Why the US decided that Lebanon’s affairs are its business
US Secretary of State Mike Pompeo was in Lebanon last March and — right there in the heart of Beirut — accused Hezbollah of terrorism. Speaker of the Lebanese parliament Nabih Berri and Lebanese Foreign Minister Gebran Bassil quickly denied Pompeo’s accusations, saying Hezbollah is a Lebanese political party and part of the country’s political scene.
Baabda Palace issued a statement saying Lebanese President Michel Aoun told Pompeo that Hezbollah was a Lebanese party with a popular base that represented one of the country’s main communities.
Pompeo recently repeated his accusations while receiving Lebanese Prime Minister Saad Hariri. Pompeo said Lebanon was “a country threatened by Iran and Hezbollah.”
This time, platforms loyal to and allied with Hezbollah in Lebanon did not immediately react, allowing Hariri’s silence on Washington’s accusations to reflect the position of the Lebanese government. Hariri concluded that “we cannot change the US administration’s position on sanctions against Hezbollah but we are working to spare Lebanon any consequences.”
Beirut speaks more frequently than Washington about upcoming US sanctions that will target some Lebanese who are Hezbollah’s allies and some from outside the Shia community.
Similarly, pundits from Beirut, not Washington, first suggested that Aoun, Berri and Bassil were going to be placed on the US sanctions lists.
News of the sudden reconciliation arranged by Baabda Palace between Druze leaders Walid Jumblatt and Talal Arslan suggest that its details were cooked up internally and drafted by Berri with Hezbollah’s full blessing and that pushing for that reconciliation did not really need the US Embassy’s statement after the Qabrshmoun incident June 30.
Thus, through its embassy statement, Washington notified those concerned that the United States’ behaviour was about to change and become clearer, more vibrant and perhaps less diplomatic than before. It looked like Beirut had recaptured its role as one of the major capitals on the US map for the region. It also looked like Washington’s approach to many of the files in the region requires that Lebanon take positions that are consistent with US strategic directions in the Middle East.
Thus, the position of US President Donald Trump’s administration towards Lebanon takes a 180-degree turn from his predecessor Barack Obama’s approach to the Lebanese situation.
In the past, Washington was indifferent to the risk of having Beirut fall onto the list of Arab capitals that Iran is boasting to have control over but now Washington is directly concerned with a series of files that Pompeo released in his talks with Hariri.

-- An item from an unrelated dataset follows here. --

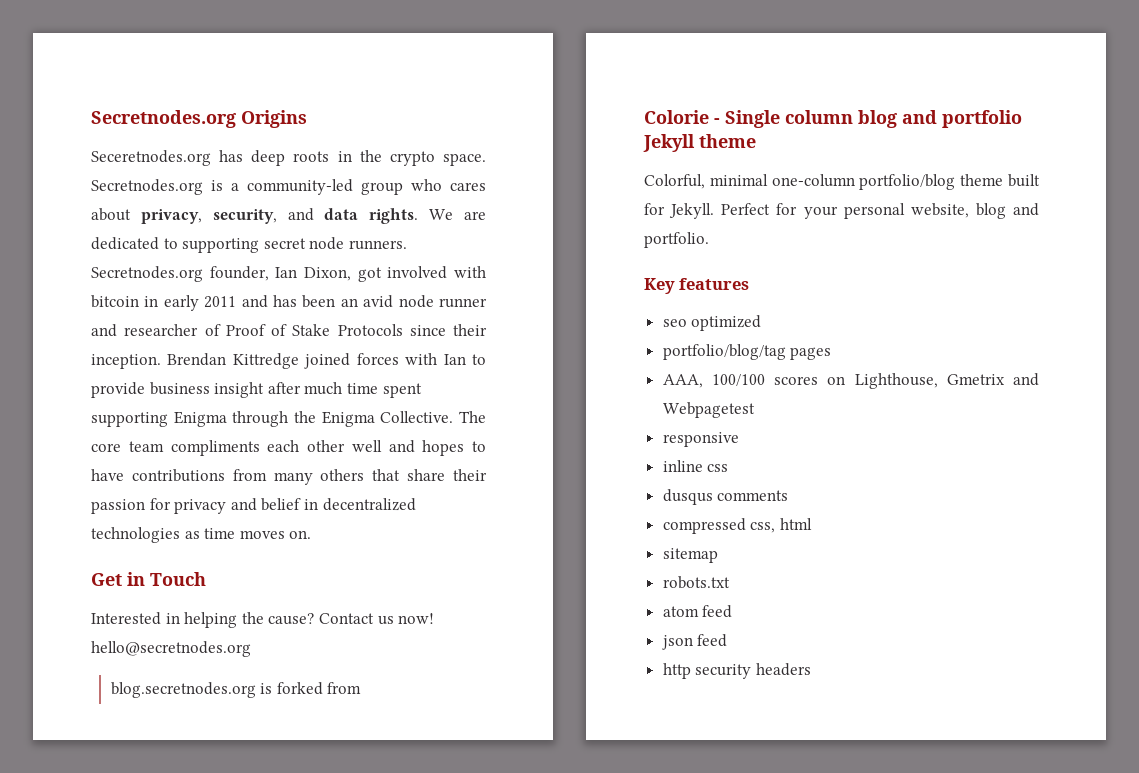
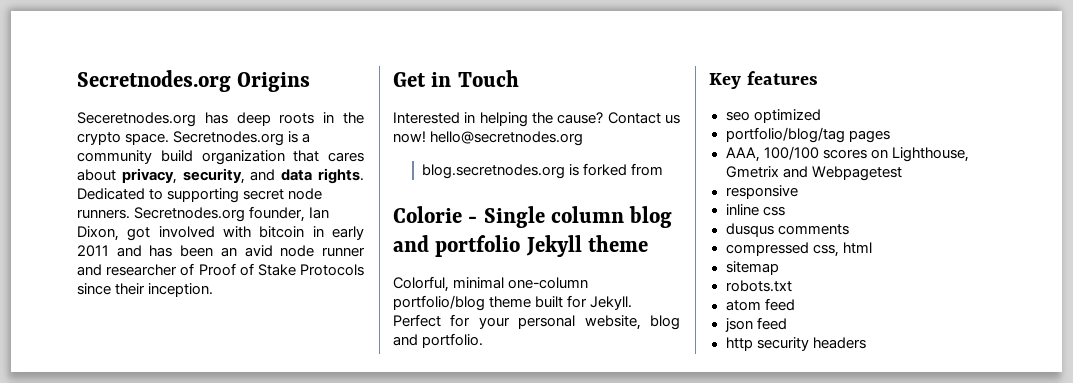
[247,179,442,195] community-led group who -> [77,150,320,165] community build organization that
[429,209,486,220] [91,237,159,250] We are dedicated -> [77,188,145,200] Dedicated
[167,353,487,369] [91,382,422,398] [91,411,486,427] [91,440,486,456] [91,469,487,485] [91,498,416,514] [91,527,312,543] Brendan Kittredge joined forces with Ian to provide business insight after much time spent supporting Enigma through the Enigma Collective. The core team compliments each other well and hopes to have contributions from many others that share their passion for privacy and belief in decentralized technologies as time moves on. -> (214, 290) none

The United States is working to mediate an end to the land and sea border dispute between Lebanon and Israel. The United States says that an agreement on this issue would remove border tensions that have a justification for Hezbollah to retain its weapons. For Pompeo, Hezbollah’s weapons are Iran’s and they are a threat to Israel. Thus, the administration’s unabashed endeavour to protect Israel considers such a settlement a strategic priority, rather than a formal diplomatic effort.
For the United States, however, the settlement of the Lebanese-Israeli border dispute is also linked to reviving the energy deliberations in the Eastern Mediterranean. Thus, Washington has a vested interest in cooling off the dispute that threatens prospecting in the two countries’ fields and those shared with Cyprus as well.
If Washington solves Lebanon’s problem, that would pave the way for key international players in the energy field to invest in the area, something Moscow likes and that is why it supported the US efforts from behind the scenes.
Washington is placing Lebanon in the centre of the US-Iranian conflict. The August 7 statement by the US Embassy implied that the United States would work to confirm its presence in Beirut and it would be a substantial one. Hezbollah, of course, condemned the statement as blatant US interference in Lebanon’s affairs.
However, this statement, along with the international protection it provided to Jumblatt and in addition to Washington’s assertion of its continued support for Lebanese institutions, its continued mediation to end the border dispute and to the possibility of extending US sanctions to certain Lebanese non-Shia figures allied with Hezbollah, can only be considered an official announcement by the US administration that Washington has decided to openly interfere in Lebanese affairs.
It has become obvious that building the largest US Embassy in the Middle East in Beirut places Lebanon within the vital US sphere in the region.
Speaking in Washington about the need to control the crossings and block illegal inlets on all of Lebanon’s borders aims at raising ramparts around the country to protect it from Iran’s plans in Syria and protect it from what the international plans for Syria might bring, especially having it remain in the Russian sphere.
So, considering the absence of a Russian and a Chinese position, expect new decisions by Washington targeting the Lebanese cover for what is an Iranian party in Lebanon and that will set a boundary between what is Lebanese and what is Iranian in the country. Hariri himself said the matter was being debated in the US Congress.